Из-за доктора выход задержался на полчаса. Как только он со своим стареньким чемоданчиком в руках сошел на берег, старпом приказал отдать швартовы. До тех пор пока был виден причал, на нем неподвижно возвышалась тонкая фигура Иллариона Кирилловича. Потом причал скрылся за мысом, и Илларион Кириллович навсегда ушел из жизни «Градуса» и его экипажа.

«Градус» направлялся в Песчаное за вехами, подгоняемый холодным восточным ветром, раскачиваясь на все усиливающейся волне. Через три часа он был уже в Песчаном. Матросы принялись подкатывать вехи к краю причала и грузить их на палубу. Старпом поработал немного вместе с ними, «взбодрил команду» и, увидев, что люди набросились на работу, по выражению боцмана, как на буфет, отправился прогуляться по берегу.

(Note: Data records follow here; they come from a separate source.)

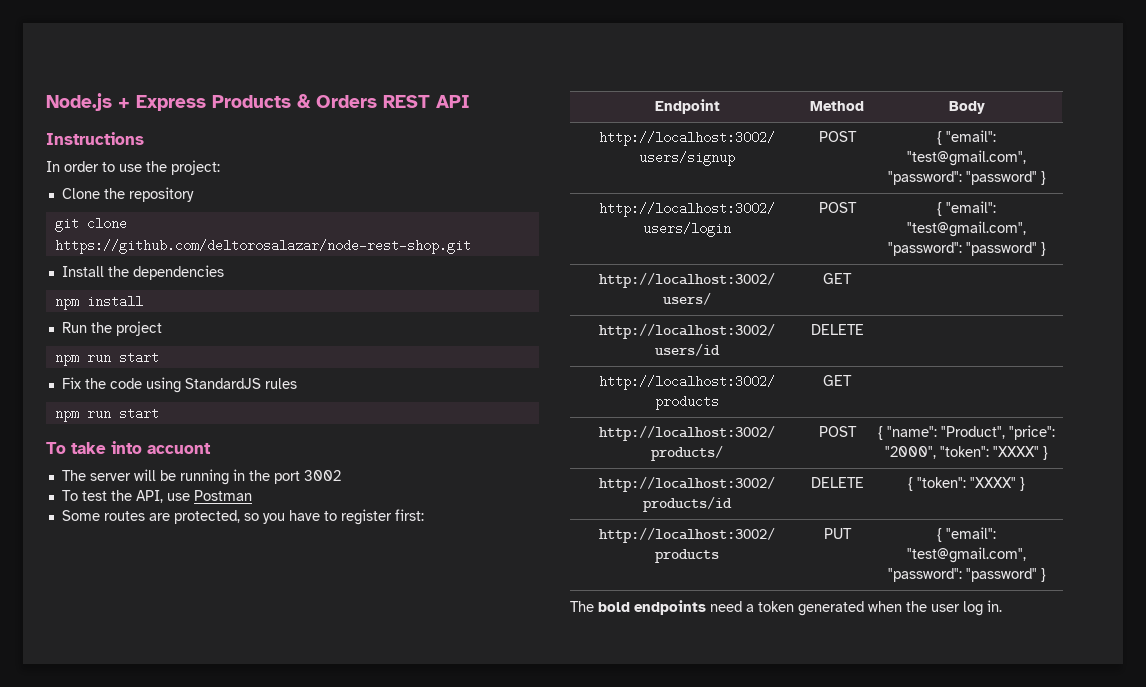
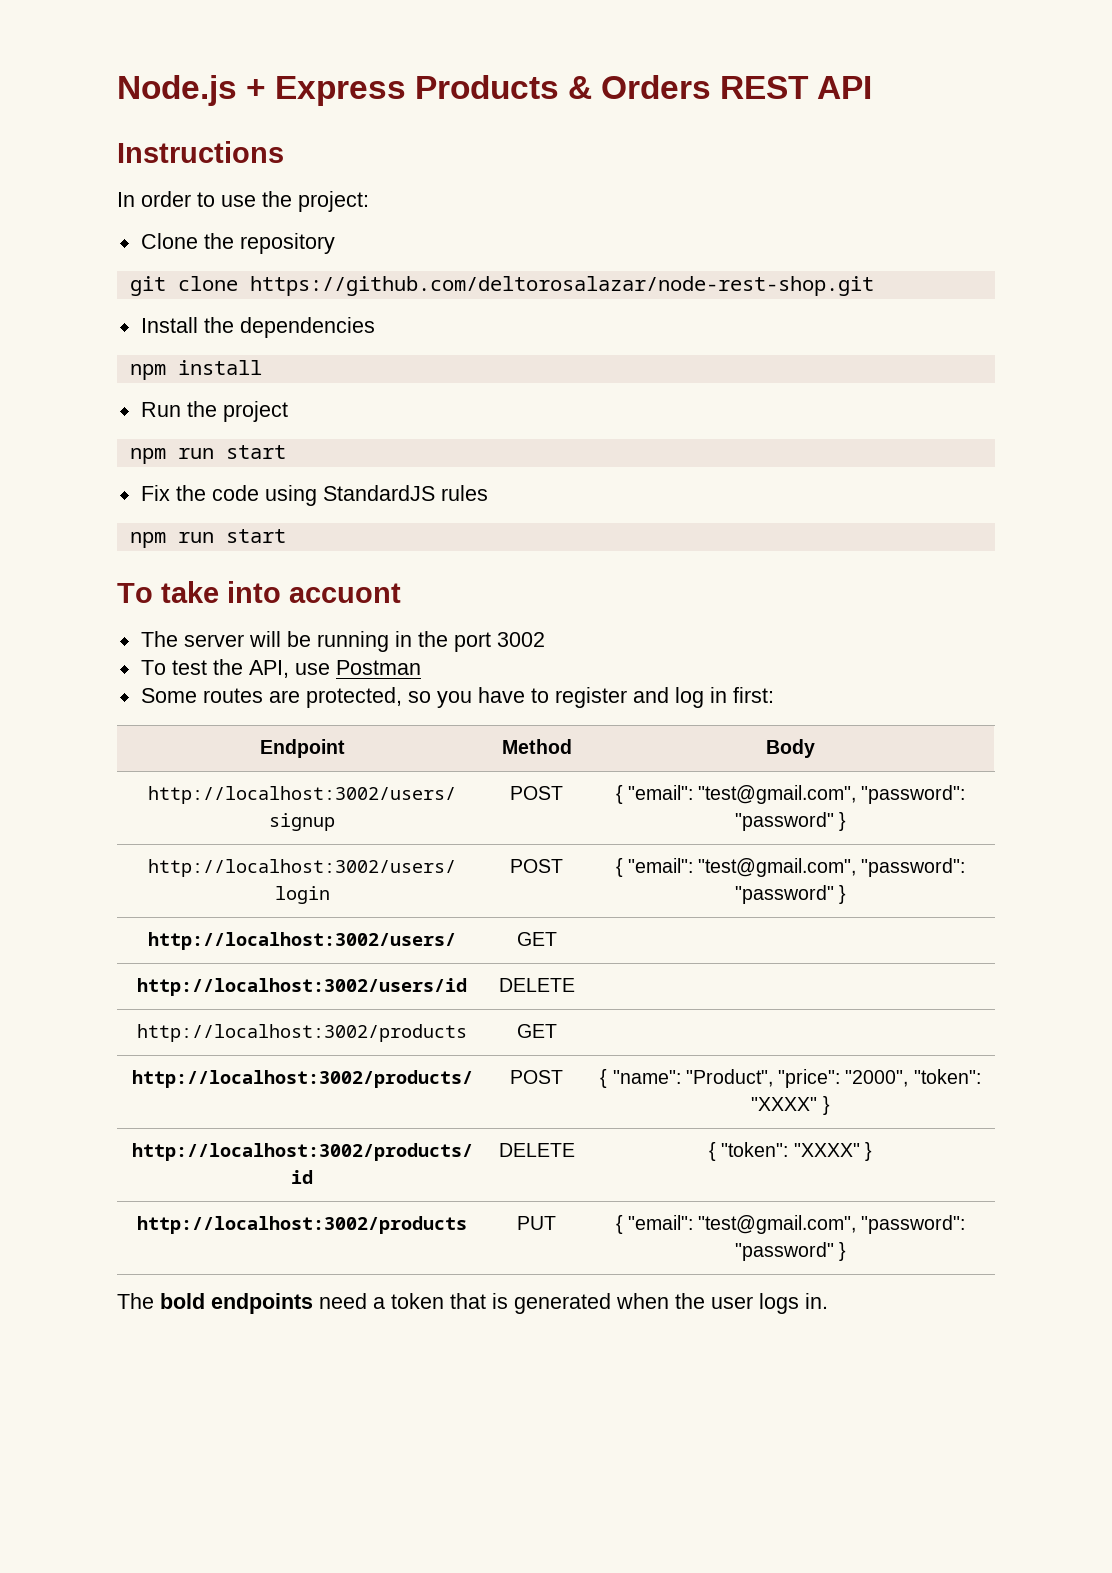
(392, 517) none -> [632,687,727,708] and log in
(794, 606) none -> [450,1293,508,1309] that is
[963,601,983,616] log -> [759,1293,799,1314] logs

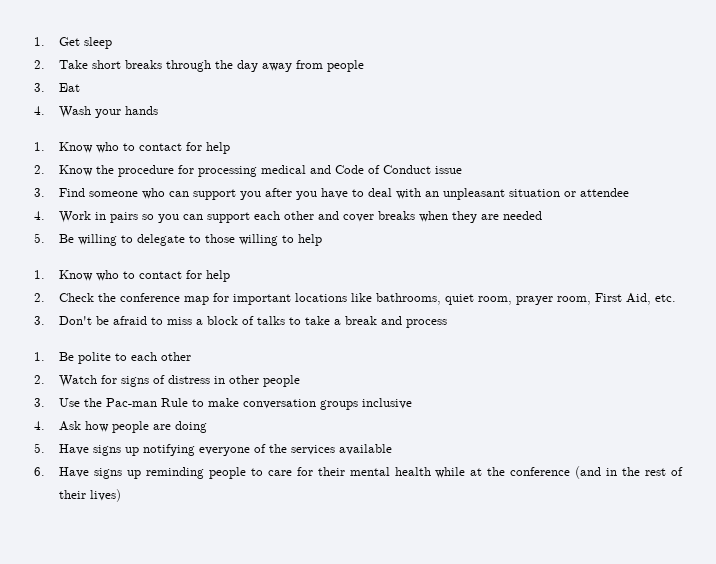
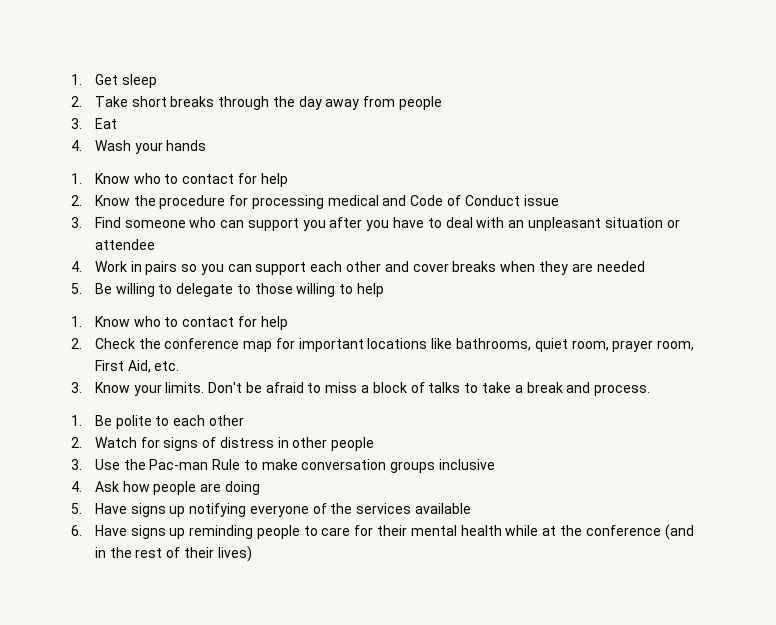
(45, 320) none -> [94,382,205,396] Know your limits.
[406,319,448,328] process -> [594,384,651,396] process.

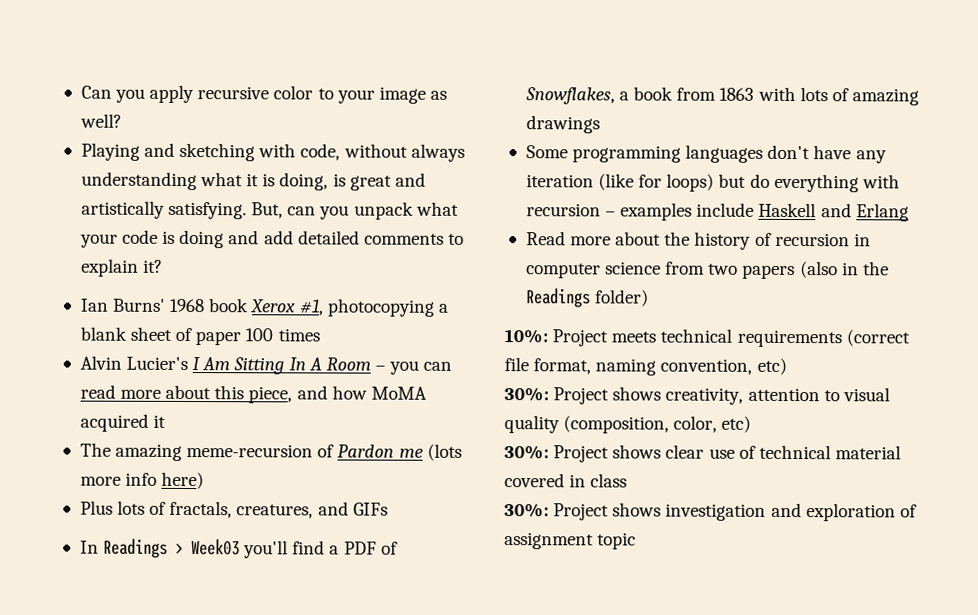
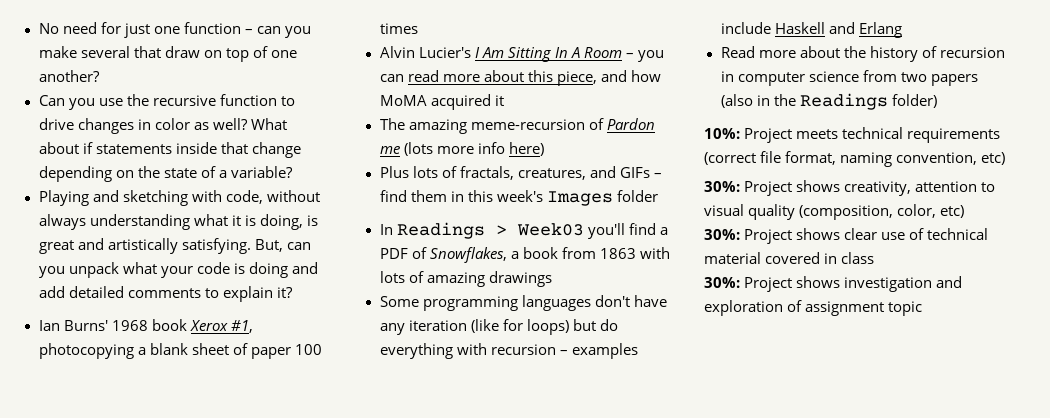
[80,84,447,104] [79,113,122,128] Can you apply recursive color to your image as well? -> [38,22,311,38] [38,46,297,62] [38,70,100,82] [38,94,295,110] [38,118,287,134] [38,142,301,158] [38,166,293,182] No need for just one function – can you make several that draw on top of one another? // Can you use the recursive function to drive changes in color as well? What about if statements inside that change depending on the state of a variable?
(388, 509) none -> [653,173,662,178] [379,190,658,206] – find them in this week's Images folder

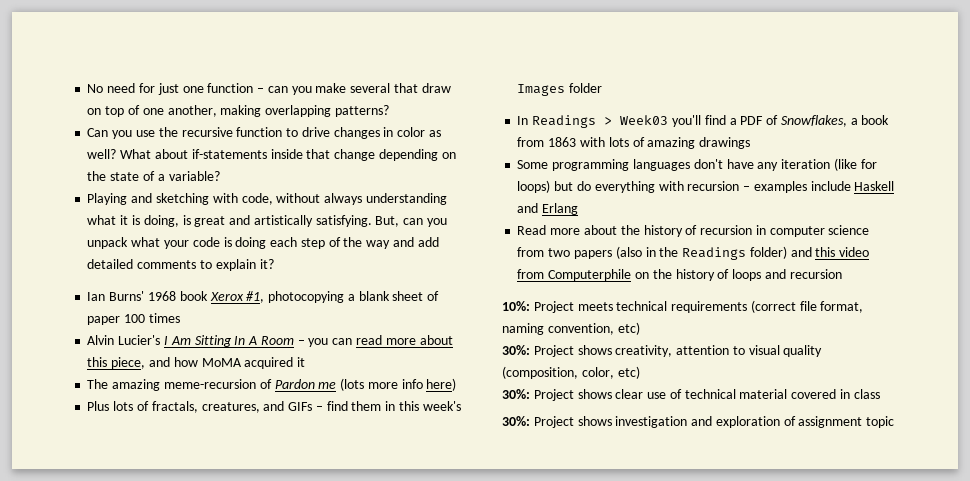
[38,70,100,82] another? -> [167,105,389,117] another, making overlapping patterns?
[82,142,172,154] if statements -> [191,149,267,159] if-statements
(288, 270) none -> [270,237,391,249] each step of the way
(937, 101) none -> [790,247,870,257] [517,269,842,281] and this video from Computerphile on the history of loops and recursion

Коля Бобров любил бродить по краю моря в таких местах, где нет ни пляжей, ни причалов. Облизанные морем камешки и осколки стекла, выброшенные на берег водоросли, палки, рыбешки, шипение прибоя и туманные силуэты судов на горизонте – все это напоминало далекое, давно и безвозвратно прошедшее. Тогда он еще не был моряком, а только мечтал об этом, бегая по берегу с такими же загорелыми и перецарапанными пацанами, каким был сам. Тогда достаточно было забраться в рыбачью лодку, вытащенную на берег, чтобы вообразить себя капитаном дредноута. Бычки в водорослях у свай могли быть и дельфинами, и акулами, шустрые крабы вполне заменяли осьминогов, а блестки кварца в камне считались настоящим золотом... Обо всем этом шуршали волны, и Коле Боброву становилось грустно оттого, что он теперь не тот вихрастый пацан, а грубиян старпом, человек с черствой душой и закостенелым сердцем.

Он нагнулся и подобрал кусок гранита, источенный волнами. С одной стороны камень был похож на идущего пингвина. С другой в нем виделся медведь. Коля положил камень на ладонь, и получилась черепаха – с головой и передними лапами. Он снова поставил камень. Теперь это был уже не пингвин и не медведь, а монах, протянувший руку за милостыней. Коля пригляделся к монаху – и он превратился в голову викинга с развевающимися волосами и бородой.

– Чертовщина, – сказал Коля Бобров, протер камень платком и положил его в карман ватника. После этого он закурил и пошел обратно на судно. Он шел по опавшей пене прибоя, глядя под ноги, и в кружевах пены ему тоже рисовались неясные, где-то виденные образы. Они появлялись и ускользали до того, как он мог вспомнить, о чем это говорит сердцу. Он подумал, что волны, и пена прибоя, и запах моря – это все о Кате, которой он так и не отправил письмо. Она, конечно, думает, что случайно встреченный моряк давно забыл ее. Возможно, она и сама его забыла...

Когда старпом подошел к судну, погрузка уже кончалась. Он помог погрузить последние три вехи и пошел докладывать капитану, что дело сделано. Сергей Николаевич лежал на диване и держался за щеку. Его лицо было немного перекошено на левый бок. Коля сделал вид, что ничего не замечает, ибо нет ничего хуже, чем напоминать человеку о его болезни.

– Погрузили гавриловское хозяйство, – сказал старпом. – Можно топать обратно.

– А вы скомандовали, чтобы готовили машину? – спросил капитан, кряхтя и шепелявя.

– Скомандовал.

Все-таки старпом не выдержал и заметил:

– Эка вас перекосило... Может, полежите, а я доведу судно до Масельска?

– Нет, я еще могу работать, – отказался от такого предложения Сергей Николаевич. – Пошли наверх.

– А если вас и дальше будет раздувать?

– Придем домой – схожу к зубодерам. Я чувствую, что завтра нам удастся выскочить из Масельска.

– А если в Масельске сходить?

– Ну, какие там врачи... Искалечат еще. Пошли, старпом.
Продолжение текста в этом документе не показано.